GIVEN RECORDS START

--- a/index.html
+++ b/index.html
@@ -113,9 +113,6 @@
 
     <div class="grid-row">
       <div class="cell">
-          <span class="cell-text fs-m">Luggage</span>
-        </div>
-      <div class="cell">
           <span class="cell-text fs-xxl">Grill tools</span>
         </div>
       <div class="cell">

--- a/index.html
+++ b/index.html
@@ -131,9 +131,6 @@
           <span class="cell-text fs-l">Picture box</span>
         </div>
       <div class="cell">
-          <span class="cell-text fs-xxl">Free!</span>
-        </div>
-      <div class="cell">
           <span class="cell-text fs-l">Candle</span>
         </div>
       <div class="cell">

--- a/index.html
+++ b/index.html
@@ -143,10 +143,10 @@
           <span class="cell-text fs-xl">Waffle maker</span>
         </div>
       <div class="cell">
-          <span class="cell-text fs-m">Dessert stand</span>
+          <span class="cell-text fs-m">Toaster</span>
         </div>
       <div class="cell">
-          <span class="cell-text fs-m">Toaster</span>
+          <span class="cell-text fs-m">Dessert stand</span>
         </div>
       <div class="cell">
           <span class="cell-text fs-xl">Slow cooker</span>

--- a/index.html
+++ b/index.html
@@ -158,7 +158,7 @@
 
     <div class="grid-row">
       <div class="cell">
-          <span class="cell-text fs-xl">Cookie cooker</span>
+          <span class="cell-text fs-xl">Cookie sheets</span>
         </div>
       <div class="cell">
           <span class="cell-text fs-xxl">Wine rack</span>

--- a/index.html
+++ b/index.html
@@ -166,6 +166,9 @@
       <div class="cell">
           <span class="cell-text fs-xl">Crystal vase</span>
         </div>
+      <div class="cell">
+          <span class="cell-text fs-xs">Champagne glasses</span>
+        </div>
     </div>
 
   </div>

GIVEN RECORDS END

* PROBLEM TO SOLVE
Write the entries out again, exactly and completely.

* EXERCISE ANSWER
--- a/index.html
+++ b/index.html
@@ -113,9 +113,6 @@
 
     <div class="grid-row">
       <div class="cell">
-          <span class="cell-text fs-m">Luggage</span>
-        </div>
-      <div class="cell">
           <span class="cell-text fs-xxl">Grill tools</span>
         </div>
       <div class="cell">

--- a/index.html
+++ b/index.html
@@ -131,9 +131,6 @@
           <span class="cell-text fs-l">Picture box</span>
         </div>
       <div class="cell">
-          <span class="cell-text fs-xxl">Free!</span>
-        </div>
-      <div class="cell">
           <span class="cell-text fs-l">Candle</span>
         </div>
       <div class="cell">

--- a/index.html
+++ b/index.html
@@ -143,10 +143,10 @@
           <span class="cell-text fs-xl">Waffle maker</span>
         </div>
       <div class="cell">
-          <span class="cell-text fs-m">Dessert stand</span>
+          <span class="cell-text fs-m">Toaster</span>
         </div>
       <div class="cell">
-          <span class="cell-text fs-m">Toaster</span>
+          <span class="cell-text fs-m">Dessert stand</span>
         </div>
       <div class="cell">
           <span class="cell-text fs-xl">Slow cooker</span>

--- a/index.html
+++ b/index.html
@@ -158,7 +158,7 @@
 
     <div class="grid-row">
       <div class="cell">
-          <span class="cell-text fs-xl">Cookie cooker</span>
+          <span class="cell-text fs-xl">Cookie sheets</span>
         </div>
       <div class="cell">
           <span class="cell-text fs-xxl">Wine rack</span>

--- a/index.html
+++ b/index.html
@@ -166,6 +166,9 @@
       <div class="cell">
           <span class="cell-text fs-xl">Crystal vase</span>
         </div>
+      <div class="cell">
+          <span class="cell-text fs-xs">Champagne glasses</span>
+        </div>
     </div>
 
   </div>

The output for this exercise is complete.